Parallel Hybrid Clustering using Genetic Programming and Multi-Objective Fitness with Density(PYRAMID)

Date of Award

2006

Document Type

Dissertation

Degree Name

Doctor of Philosophy (PhD)

Department

Graduate School of Computer and Information Sciences

Advisor

Junping Sun

Committee Member

Michael J. Laszlo

Committee Member

William Sverdlik

Abstract

Clustering is the art of locating patterns in large data sets. It is an active research area that provides value to scientific as well as business applications. There are some challenges that face practical clustering including: identifying clusters of arbitrary shapes, sensitivity to the order of input, dynamic determination of the number of clusters, outlier handling, high dependency on user-defined parameters, processing speed of massive data sets, and the potential to fall into sub-optimal solutions. Many studies that were conducted in the realm of clustering have addressed some of these challenges. This study proposes a new approach, called parallel hybrid clustering using genetic programming and multi-objective fitness with density (PYRAMID), that tackles several of these challenges from a different perspective. PYRAMID employs genetic programming to represent arbitrary cluster shapes and circumvent falling in local optima. It accommodates large data sets and avoids dependency on the order of input by quantizing the data space, i.e., the space on which the data set resides, thus abstracting it into hyper-rectangular cells and creating genetic programming individuals as concatenations of these cells. Thus the cells become the subject of clustering, rather than the data points themselves. PYRAMID also utilizes a density-based multi-objective fitness function to handle outliers. It gathers statistics in a pre-processing step and uses them so not to rely on user-defined parameters. Finally, PYRAMID employs data parallelism in a master-slave model in an attempt to cure the inherent slow performance of evolutionary algorithms and provide speedup. A master processor distributes the clustering data evenly onto multiple slave processors.
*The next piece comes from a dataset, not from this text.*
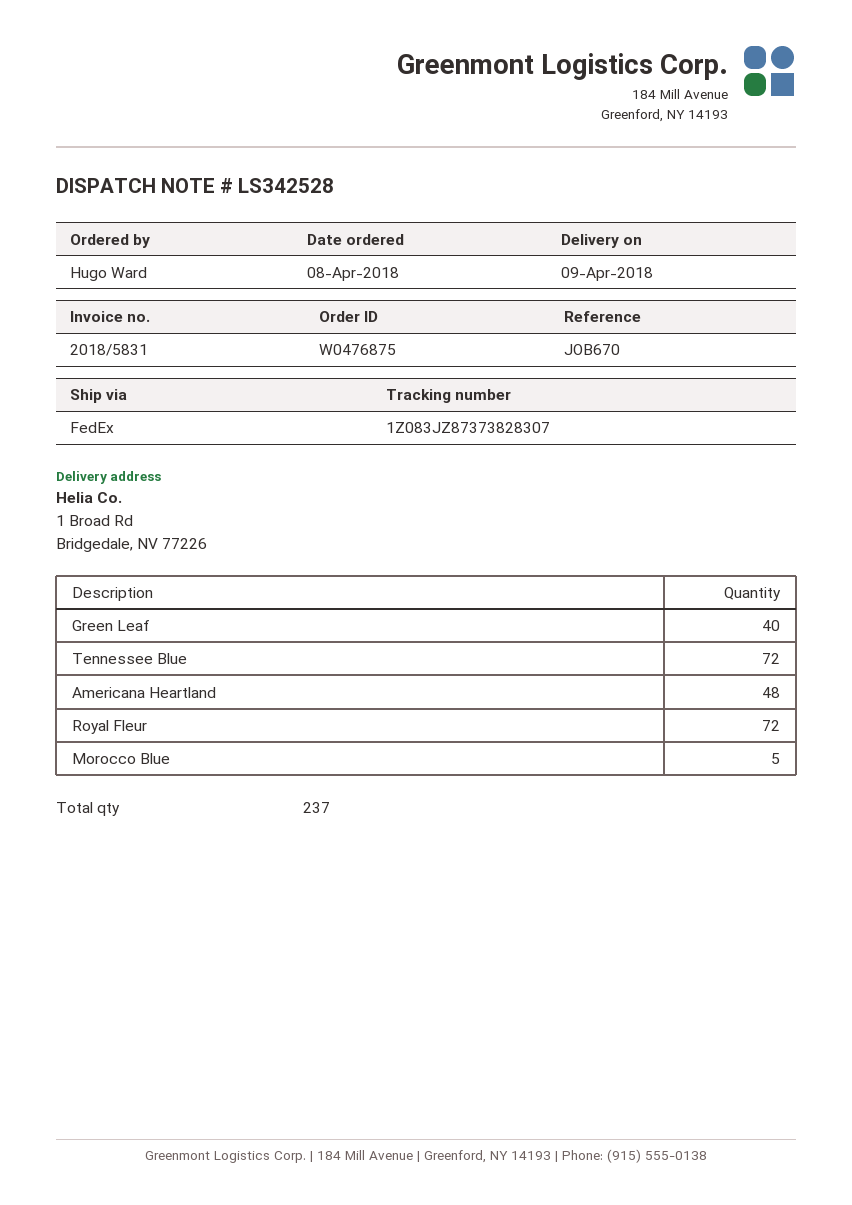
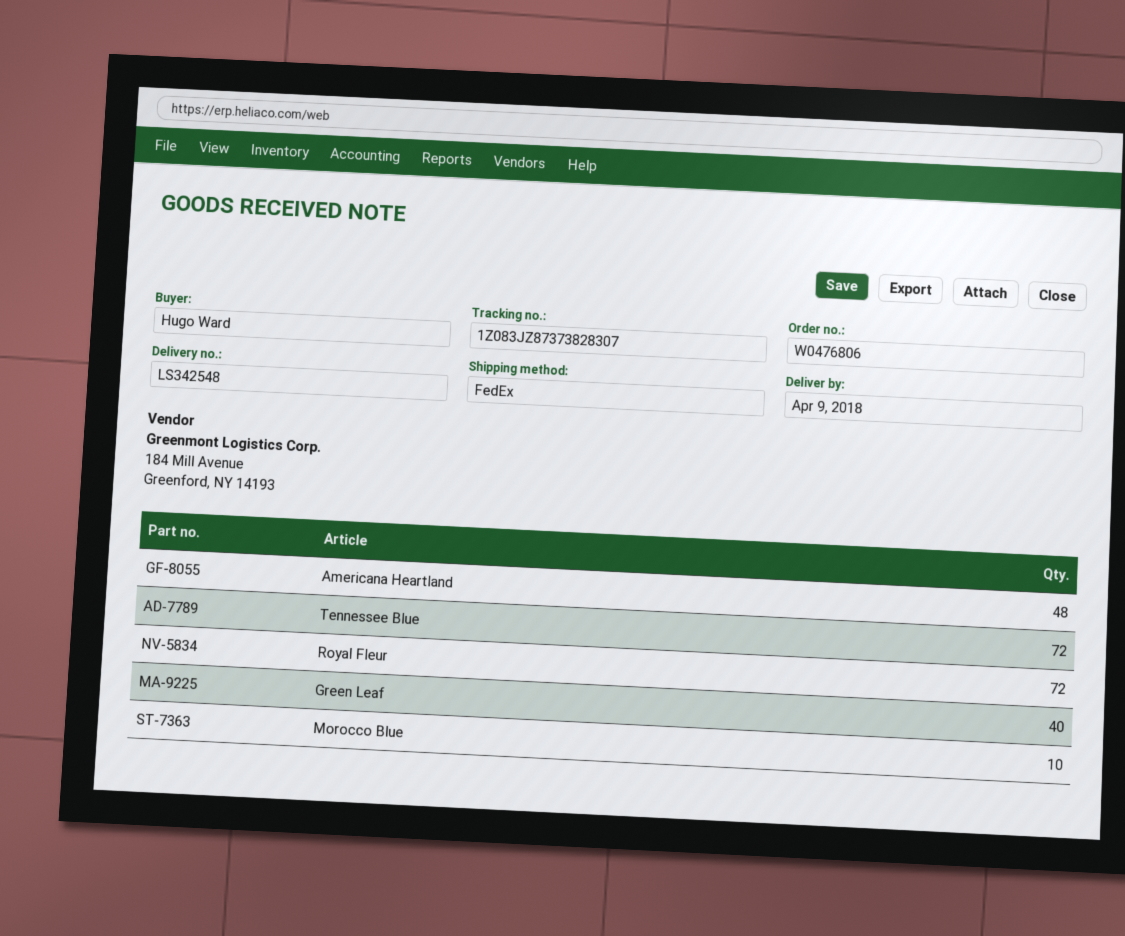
order number: W0476875 -> W0476806
delivery note number: LS342528 -> LS342548
Morocco Blue: 5 -> 10

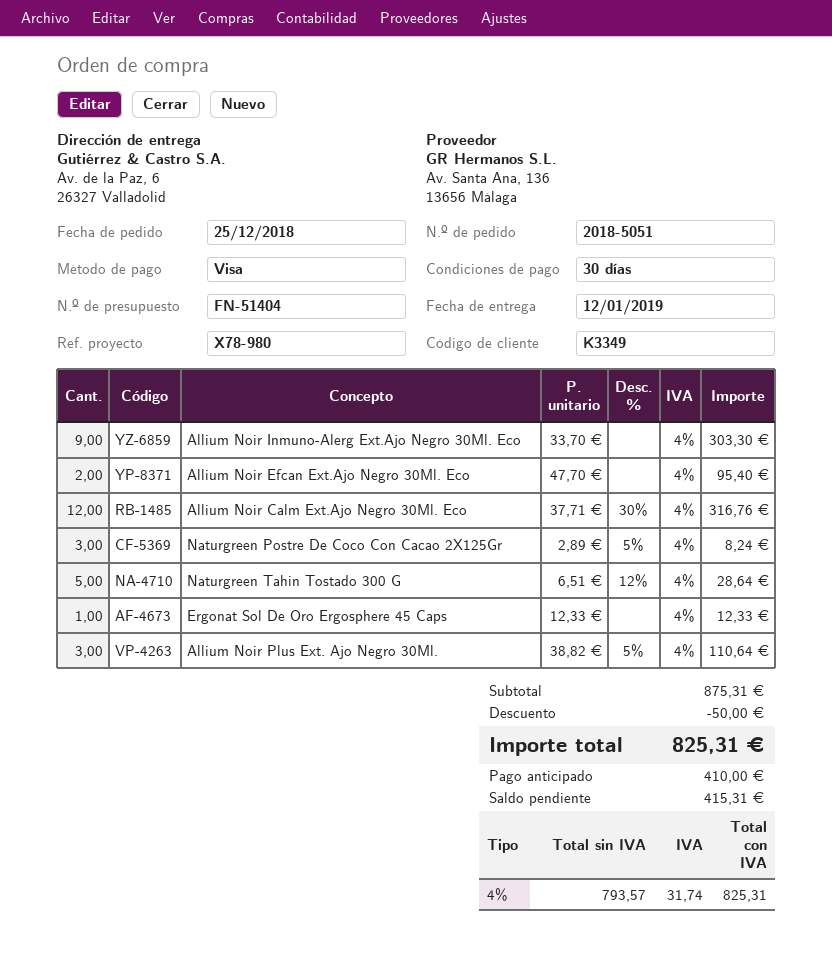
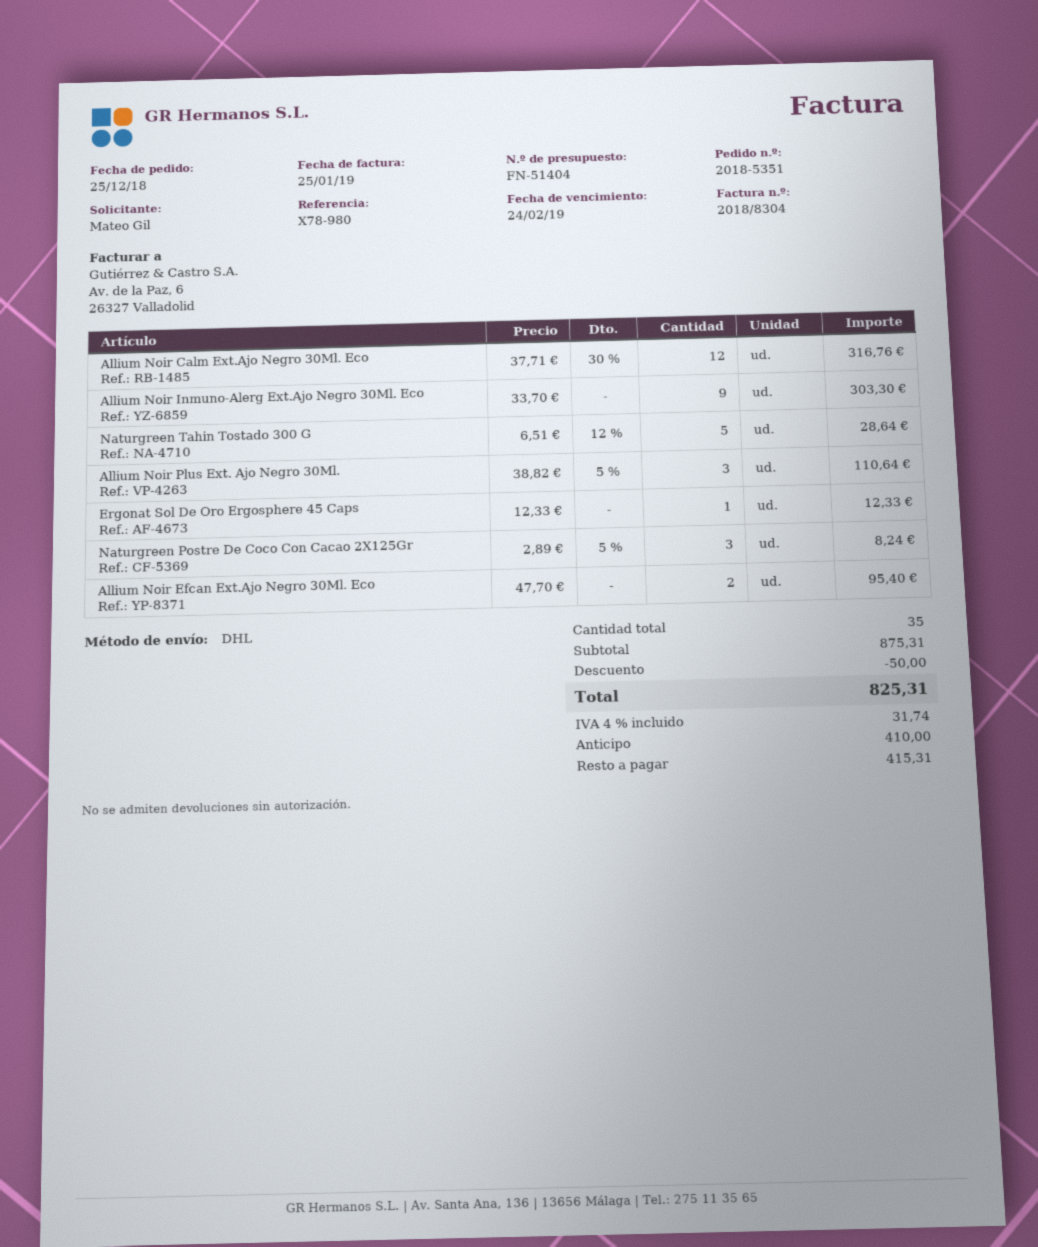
order number: 2018-5051 -> 2018-5351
The slave processors conduct the clustering on their local data sets and report their clustering results back to the master, which consolidates them by merging the partial results into a final clustering solution. This last step also involves determining the number of clusters dynamically and labeling them accordingly. Experiments have demonstrated that, using these features, PYRAMID offers an advantage over some of the existing approaches by tackling the clustering challenges from a different angle.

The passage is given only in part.